PROFILE BASED SET OF PLANS FOR A DATABASE
A method for selecting a plan for a query is disclosed. The steps of the method include using a current plan when a query is invoked, where the current plan has a corresponding current profile. Determining when the current profile is changed into a new profile. When the current profile has changed, comparing the new profile to a set of stored profiles. When the new profile matches one of a set of stored profiles, then set the new profile as the current profile. And set one of a set of stored plans that corresponds to the first stored profile, as the current plan. When the new profile does not match one of the set of stored profiles, then invoke an optimizer to determine a new plan for the new profile. Set the new profile as the current profile, set the new plan as the current plan, save the new plan into the set of stored plans, and save the new profile into the set of stored profiles.
Databases store massive amounts of data. Users or database administrators (DBAs) query the data for information. The users typically structure the query using a database language, for example SQL. After the user submits the SQL query, the database system produces a corresponding physical plan for the query. The first step in this process is to translate the logical query from SQL into a query tree in logical algebra. This step is the done by the parser.
The next step is to translate the query tree in logical algebra into a physical plan. There are generally a large number of physical plans that can implement the query tree. The process of finding the best physical plan out of the large number of physical plans is called query optimization. That is, for some query execution performance measure (e.g. execution time), finding the plan with the best execution performance is query optimization. The goal is that the plan be optimal or near optimal within the search space of the optimizer.
The optimizer starts by copying the relational algebra query tree into its search space. The optimizer then expands the search space and finds the best plan. Currently, optimizers typically use estimates of cardinality when searching for the best plan. The cardinality of a set is a measure of the “number of elements of the set”. Finally, the optimizer copies the optimal physical plan out of its memo structure and sends it to the query execution engine. The query execution engine executes the plan using the relations in the stored database as input, and produces a table as an output.
Databases change over time. Users or DBA may change the profile of a schema by adding an alternate access path or removing it. Adding or removing alternate access paths may change which plan should be selected during query optimization.
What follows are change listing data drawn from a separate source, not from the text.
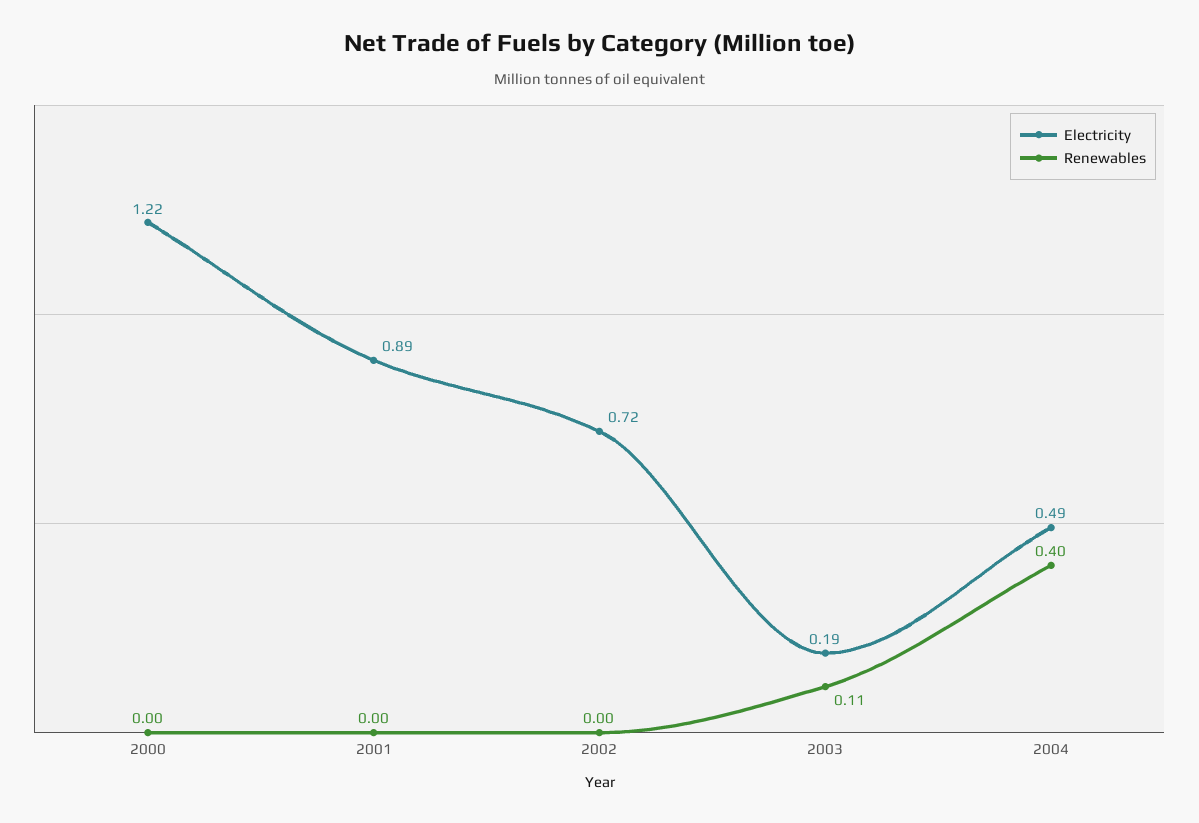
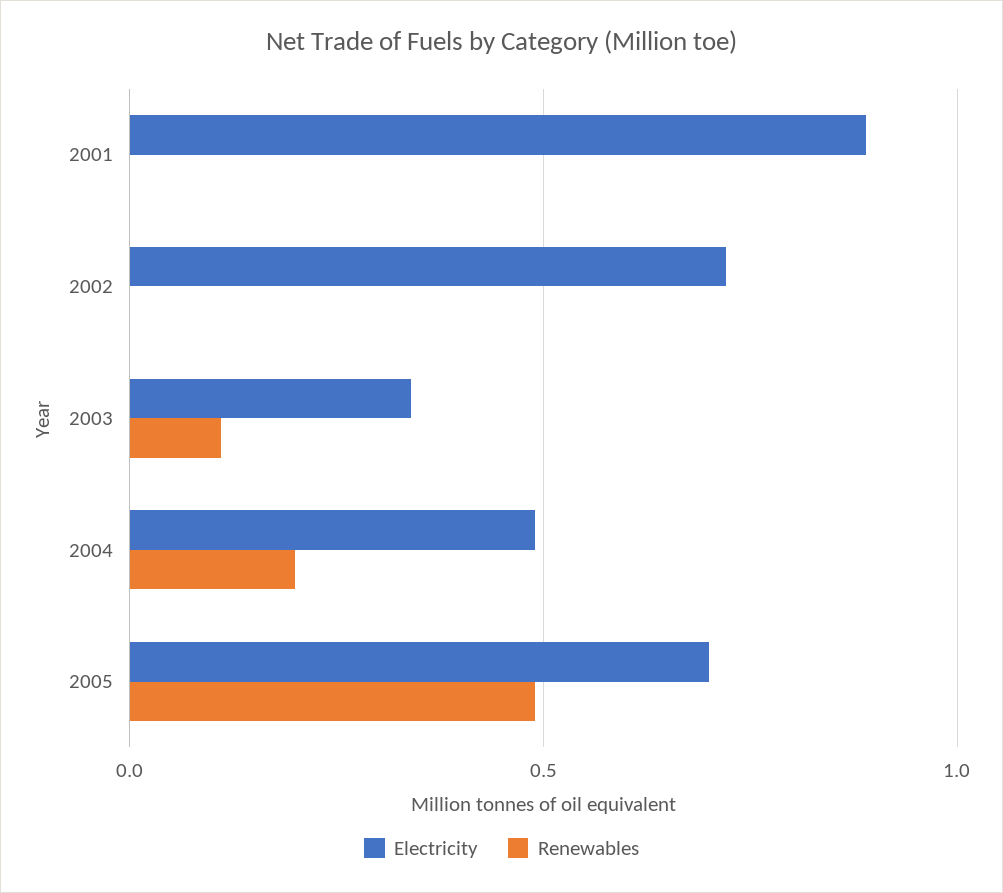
Electricity, 2000: 1.22 -> none
Renewables, 2000: 0 -> none
Electricity, 2003: 0.19 -> 0.35
Renewables, 2004: 0.4 -> 0.2
Electricity, 2005: none -> 0.7
Renewables, 2005: none -> 0.5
Current optimizers may not be able to invalidate a plan when a profile changes. Without the ability to change plans when a profile changes, the optimizer may selected a plan that is non-optimal.
Typically, when a user or DBA queries a database, the database management program calls an optimizer to determine a plan for executing the query. A plan is a complete description of how the query is to be physically executed. A plan is a set of directions that, when executed by a query execution engine, determines which algorithms to use, which access paths to use and in what order to perform the algorithms represented by the different physical operators. There are generally a large number of plans that can implement any given query. The optimizer searches through the set of plans that can implement the query, and selects the best plan.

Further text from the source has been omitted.